La comisión que ha investigado durante nueve meses la situación de la DGAIA también denuncia que se ha invertido “demasiado tarde y demasiado poco en apoyo a las familias, servicios de proximidad, intervención comunitaria, salud mental, ocio educativo, escuela, vivienda y acompañamiento social”. Por otra parte, la cámara catalana también ha avalado una parte del dictamen de la comisión que apunta cómo "los recortes en inversiones y presupuestos sociales de la etapa convergente, junto con la política de externalización" contribuyeron a una "presión sostenida durante tanto tiempo" en la DGAIA.

Finalmente, el informe también ha identificado una “brecha existente” entre trabajadores concertados y de la administración por “hacer el mismo trabajo”, motivo por el cual se reclama una equiparación salarial “urgente”, ya que esto supone una “elevada rotación” y la “dificultad” para encontrar personal cualificado, entre otras cosas. Finalmente, el informe también identifica “diferencias de criterio entre territorios, falta de protocolos homogéneos, y problemas de coordinación entre servicios y centros".

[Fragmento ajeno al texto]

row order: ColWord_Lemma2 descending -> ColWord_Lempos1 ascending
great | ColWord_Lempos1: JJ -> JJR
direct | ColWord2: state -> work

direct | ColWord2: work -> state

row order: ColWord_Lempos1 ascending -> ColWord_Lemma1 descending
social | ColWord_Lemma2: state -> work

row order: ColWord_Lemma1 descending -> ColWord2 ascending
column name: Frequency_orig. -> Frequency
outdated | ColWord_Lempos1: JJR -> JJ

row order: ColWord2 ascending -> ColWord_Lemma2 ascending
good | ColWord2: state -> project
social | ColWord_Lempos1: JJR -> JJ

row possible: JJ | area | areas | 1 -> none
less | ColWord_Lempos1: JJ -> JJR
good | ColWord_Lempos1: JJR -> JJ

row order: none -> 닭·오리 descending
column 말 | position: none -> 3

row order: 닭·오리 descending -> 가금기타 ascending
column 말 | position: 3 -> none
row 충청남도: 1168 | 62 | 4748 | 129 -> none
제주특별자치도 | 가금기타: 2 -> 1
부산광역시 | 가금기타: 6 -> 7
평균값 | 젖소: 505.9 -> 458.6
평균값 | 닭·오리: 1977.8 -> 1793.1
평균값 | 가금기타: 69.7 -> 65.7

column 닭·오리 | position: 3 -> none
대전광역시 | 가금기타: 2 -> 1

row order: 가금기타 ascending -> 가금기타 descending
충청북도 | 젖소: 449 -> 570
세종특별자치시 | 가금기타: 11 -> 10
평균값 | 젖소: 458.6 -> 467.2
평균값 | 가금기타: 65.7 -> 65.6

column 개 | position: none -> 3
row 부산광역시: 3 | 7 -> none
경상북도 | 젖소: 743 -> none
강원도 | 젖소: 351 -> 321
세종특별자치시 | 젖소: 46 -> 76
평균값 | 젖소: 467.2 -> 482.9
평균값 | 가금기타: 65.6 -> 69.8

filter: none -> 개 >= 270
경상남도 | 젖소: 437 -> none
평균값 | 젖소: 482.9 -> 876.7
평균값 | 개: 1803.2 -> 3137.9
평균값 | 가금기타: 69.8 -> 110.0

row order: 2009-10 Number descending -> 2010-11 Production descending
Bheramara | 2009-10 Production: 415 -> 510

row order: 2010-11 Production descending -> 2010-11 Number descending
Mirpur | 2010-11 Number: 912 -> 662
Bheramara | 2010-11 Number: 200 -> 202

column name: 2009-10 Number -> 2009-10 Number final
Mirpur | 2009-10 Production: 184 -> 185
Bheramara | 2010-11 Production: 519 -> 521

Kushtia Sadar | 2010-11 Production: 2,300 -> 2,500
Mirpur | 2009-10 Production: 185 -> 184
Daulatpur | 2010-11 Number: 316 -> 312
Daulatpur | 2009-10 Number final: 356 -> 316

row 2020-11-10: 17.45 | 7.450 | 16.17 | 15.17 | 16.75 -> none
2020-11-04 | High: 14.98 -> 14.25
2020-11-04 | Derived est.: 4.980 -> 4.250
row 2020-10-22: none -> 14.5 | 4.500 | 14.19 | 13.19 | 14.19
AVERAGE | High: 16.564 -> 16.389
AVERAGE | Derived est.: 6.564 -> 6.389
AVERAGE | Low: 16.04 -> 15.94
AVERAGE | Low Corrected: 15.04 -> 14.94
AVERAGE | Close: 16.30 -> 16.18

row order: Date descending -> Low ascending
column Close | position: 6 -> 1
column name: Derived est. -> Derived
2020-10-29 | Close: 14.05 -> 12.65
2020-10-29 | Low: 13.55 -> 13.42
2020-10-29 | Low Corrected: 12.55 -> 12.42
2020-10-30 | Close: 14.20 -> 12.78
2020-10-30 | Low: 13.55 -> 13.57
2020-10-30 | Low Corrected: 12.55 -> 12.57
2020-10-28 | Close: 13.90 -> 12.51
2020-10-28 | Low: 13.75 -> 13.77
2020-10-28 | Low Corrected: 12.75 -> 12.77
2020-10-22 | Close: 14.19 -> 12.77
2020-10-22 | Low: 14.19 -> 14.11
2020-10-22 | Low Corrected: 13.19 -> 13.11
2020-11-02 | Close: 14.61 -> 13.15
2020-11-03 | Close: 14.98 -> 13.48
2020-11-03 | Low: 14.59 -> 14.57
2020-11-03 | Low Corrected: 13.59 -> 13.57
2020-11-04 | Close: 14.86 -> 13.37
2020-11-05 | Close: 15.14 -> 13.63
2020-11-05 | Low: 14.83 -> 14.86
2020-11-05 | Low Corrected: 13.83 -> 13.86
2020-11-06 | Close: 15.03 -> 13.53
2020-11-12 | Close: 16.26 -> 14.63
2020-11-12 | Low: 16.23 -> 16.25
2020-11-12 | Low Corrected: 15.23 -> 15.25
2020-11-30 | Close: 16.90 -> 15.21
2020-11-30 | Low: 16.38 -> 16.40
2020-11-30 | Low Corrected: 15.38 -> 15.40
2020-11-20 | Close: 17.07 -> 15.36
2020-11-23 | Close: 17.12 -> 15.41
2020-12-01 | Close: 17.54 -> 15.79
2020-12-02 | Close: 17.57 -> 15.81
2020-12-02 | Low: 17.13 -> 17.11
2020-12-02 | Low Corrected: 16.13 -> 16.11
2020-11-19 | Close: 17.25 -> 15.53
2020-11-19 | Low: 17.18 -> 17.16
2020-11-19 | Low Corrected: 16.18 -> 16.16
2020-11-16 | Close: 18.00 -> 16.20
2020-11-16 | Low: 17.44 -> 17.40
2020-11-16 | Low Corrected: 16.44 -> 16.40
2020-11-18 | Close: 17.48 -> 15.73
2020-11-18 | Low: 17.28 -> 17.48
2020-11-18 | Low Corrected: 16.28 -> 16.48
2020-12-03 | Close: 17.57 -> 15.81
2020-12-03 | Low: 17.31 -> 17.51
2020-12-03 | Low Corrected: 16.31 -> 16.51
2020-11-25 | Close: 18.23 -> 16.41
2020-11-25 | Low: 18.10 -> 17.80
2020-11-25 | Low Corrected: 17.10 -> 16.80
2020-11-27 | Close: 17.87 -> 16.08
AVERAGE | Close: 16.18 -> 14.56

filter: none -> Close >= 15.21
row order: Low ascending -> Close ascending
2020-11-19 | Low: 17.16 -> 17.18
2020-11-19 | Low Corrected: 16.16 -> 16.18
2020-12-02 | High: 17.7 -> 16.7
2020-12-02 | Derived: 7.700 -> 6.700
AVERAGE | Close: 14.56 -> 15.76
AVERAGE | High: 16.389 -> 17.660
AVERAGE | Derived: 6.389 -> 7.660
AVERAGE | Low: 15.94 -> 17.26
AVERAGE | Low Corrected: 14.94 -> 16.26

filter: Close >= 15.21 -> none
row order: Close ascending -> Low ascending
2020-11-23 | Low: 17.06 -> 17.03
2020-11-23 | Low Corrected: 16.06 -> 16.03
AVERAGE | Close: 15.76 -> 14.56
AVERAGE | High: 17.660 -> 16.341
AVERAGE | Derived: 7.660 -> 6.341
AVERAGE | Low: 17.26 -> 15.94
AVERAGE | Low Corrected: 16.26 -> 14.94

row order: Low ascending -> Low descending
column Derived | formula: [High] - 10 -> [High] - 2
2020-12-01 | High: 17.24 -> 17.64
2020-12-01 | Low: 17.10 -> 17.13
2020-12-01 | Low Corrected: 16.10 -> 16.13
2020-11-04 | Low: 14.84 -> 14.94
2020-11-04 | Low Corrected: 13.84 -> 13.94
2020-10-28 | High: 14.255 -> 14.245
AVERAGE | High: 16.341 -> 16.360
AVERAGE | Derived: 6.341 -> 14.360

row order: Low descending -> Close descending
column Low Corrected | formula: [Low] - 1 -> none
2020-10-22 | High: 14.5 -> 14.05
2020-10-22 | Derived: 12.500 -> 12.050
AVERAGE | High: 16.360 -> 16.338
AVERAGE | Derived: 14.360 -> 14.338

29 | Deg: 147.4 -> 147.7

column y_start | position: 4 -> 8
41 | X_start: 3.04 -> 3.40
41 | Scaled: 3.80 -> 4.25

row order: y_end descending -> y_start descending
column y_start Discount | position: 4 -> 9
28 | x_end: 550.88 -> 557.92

Oposición y socios reclaman a Illa más cambios en el Govern

El mismo día que el Parlament ha aprobado el dictamen de la comisión de investigación sobre la actividad de la DGAIA, el presidente Salvador Illa ha comparecido para explicar el relevo al frente de la conselleria de Drets Socials i Inclusió después de agradecer “el trabajo hecho” a la hasta ahora máxima titular del departamento, Mònica Martínez Bravo, que ha sido relevada por su número 2, Raúl Moreno. “Es un cambio de conseller, no de políticas”, ha reiterado. Illa ha defendido "la estabilidad" de su gobierno después del relevo, pero ha señalado que “hay circunstancias personales y de contexto que pueden obligar a adaptarse”. En este sentido, se ha mostrado tajante a la hora de evitar hablar de crisis. "En mi gobierno, vaivenes, pocos", ha concluido.

Unos argumentos que no han convencido ni a los socios ni a la oposición, que le ha reclamado una remodelación más profunda recordando las peticiones de dimisión o las reprobaciones de otros miembros de su ejecutivo. La más contundente ha sido Mònica Sales, de Junts: “El problema no es una conselleria, es la mala gestión de un gobierno agónico que es un desbarajuste”, ha espetado, aunque también ha subrayado que Moreno era “la mano derecha de la consellera y es corresponsable de la mala gestión del departamento”.

Josep Maria Jové, de ERC, también ha exigido “una remodelación más profunda” y se ha referido a las reprobaciones de conselleras que Illa no ha atendido “sin cumplir con las resoluciones del Parlament”. “Cambien las caras que tengan que cambiar, con los presupuestos aprobados ya no tienen más excusas, la duda es si tienen las personas más adecuadas para hacerlo”, ha añadido. El otro socio del Govern, los comunes, se han limitado a exigir que se aceleren “las transformaciones sociales que el país necesita”, ha afirmado Jéssica Albiach.

Lorena Roldán, del PP, ha acusado a Illa de aprovechar la celebración de la victoria de España en el Mundial para hacer el cambio en la conselleria. “La consellera se va por la puerta de atrás, sin dar ninguna explicación”, ha remachado para reclamar un cambio de políticas. Ignacio Garriga (Vox) ha denunciado que el cambio se produce con las conclusiones de la reforma de la DGAIA o el informe sobre las listas de espera sobre la mesa.

La exdiputada de la CUP Maria Pilar Castillejo, por su parte, ha lamentado que “el relevo relámpago transmite que su Govern hace aguas con dimisiones y reprobaciones de consejeras y con huelgas a la vuelta de la esquina”, mientras que Rosa Maria Soberana, de Aliança, ha concluido que “no es un cese, es una huida de una consejera que vivía en el “absentismo remunerado”.